> **Exercise objective**
Nothing but a number is wanted here: the count of lines in the data holding the word "onto".

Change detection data
--------------------------------------------------

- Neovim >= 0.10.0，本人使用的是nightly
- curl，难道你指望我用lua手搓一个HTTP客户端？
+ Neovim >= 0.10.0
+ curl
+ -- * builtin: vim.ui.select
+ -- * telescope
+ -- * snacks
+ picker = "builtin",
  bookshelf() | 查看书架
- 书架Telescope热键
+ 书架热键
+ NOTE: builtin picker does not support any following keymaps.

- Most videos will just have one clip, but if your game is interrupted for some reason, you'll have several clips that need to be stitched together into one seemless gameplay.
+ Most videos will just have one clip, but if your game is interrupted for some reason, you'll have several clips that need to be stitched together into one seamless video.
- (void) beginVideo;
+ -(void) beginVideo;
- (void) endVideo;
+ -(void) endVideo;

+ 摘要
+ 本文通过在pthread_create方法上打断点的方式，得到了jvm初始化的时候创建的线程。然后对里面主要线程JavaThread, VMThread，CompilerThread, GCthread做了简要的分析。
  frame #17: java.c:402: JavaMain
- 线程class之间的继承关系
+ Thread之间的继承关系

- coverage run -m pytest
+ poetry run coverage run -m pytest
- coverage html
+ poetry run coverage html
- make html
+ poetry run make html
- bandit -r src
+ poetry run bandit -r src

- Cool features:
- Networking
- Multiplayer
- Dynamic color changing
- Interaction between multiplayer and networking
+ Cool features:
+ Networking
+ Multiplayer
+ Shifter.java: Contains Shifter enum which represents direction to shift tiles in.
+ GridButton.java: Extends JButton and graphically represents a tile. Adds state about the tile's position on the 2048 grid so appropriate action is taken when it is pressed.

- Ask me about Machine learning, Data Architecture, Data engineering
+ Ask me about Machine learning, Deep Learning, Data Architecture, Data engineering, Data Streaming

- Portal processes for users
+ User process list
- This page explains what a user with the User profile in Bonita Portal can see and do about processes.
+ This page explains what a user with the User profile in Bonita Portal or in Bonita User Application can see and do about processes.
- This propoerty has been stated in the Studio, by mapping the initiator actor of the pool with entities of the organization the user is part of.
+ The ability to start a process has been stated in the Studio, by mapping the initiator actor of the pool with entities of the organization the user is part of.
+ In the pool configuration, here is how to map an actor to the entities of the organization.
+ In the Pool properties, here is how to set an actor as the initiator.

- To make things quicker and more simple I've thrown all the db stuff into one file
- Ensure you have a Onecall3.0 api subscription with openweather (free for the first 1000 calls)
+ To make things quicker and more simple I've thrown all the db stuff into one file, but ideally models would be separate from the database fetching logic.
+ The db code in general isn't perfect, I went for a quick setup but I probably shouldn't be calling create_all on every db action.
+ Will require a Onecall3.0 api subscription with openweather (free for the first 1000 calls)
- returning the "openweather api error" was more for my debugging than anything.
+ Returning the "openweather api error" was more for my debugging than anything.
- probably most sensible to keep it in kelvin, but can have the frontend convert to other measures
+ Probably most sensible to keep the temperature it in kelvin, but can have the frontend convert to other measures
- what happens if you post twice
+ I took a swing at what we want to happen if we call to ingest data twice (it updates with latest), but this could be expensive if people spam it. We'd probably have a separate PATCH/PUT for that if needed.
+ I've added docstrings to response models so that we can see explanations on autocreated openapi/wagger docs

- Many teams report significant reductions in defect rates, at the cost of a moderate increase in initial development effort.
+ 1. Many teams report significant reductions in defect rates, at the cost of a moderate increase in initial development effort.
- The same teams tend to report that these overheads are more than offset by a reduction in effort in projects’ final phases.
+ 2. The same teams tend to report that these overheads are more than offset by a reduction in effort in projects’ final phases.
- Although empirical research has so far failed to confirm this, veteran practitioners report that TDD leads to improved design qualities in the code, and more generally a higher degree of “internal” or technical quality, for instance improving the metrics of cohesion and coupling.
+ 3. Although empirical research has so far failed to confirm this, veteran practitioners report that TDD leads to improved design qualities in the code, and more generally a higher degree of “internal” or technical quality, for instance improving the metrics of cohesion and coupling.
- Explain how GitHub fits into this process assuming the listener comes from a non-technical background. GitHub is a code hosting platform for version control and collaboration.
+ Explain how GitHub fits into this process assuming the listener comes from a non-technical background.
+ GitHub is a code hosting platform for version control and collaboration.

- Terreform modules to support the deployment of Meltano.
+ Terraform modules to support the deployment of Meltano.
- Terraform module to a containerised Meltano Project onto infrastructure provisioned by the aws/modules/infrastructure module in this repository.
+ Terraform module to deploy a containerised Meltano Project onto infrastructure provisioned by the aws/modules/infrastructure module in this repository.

--------------------------------------------------

> **Exercise solution**
2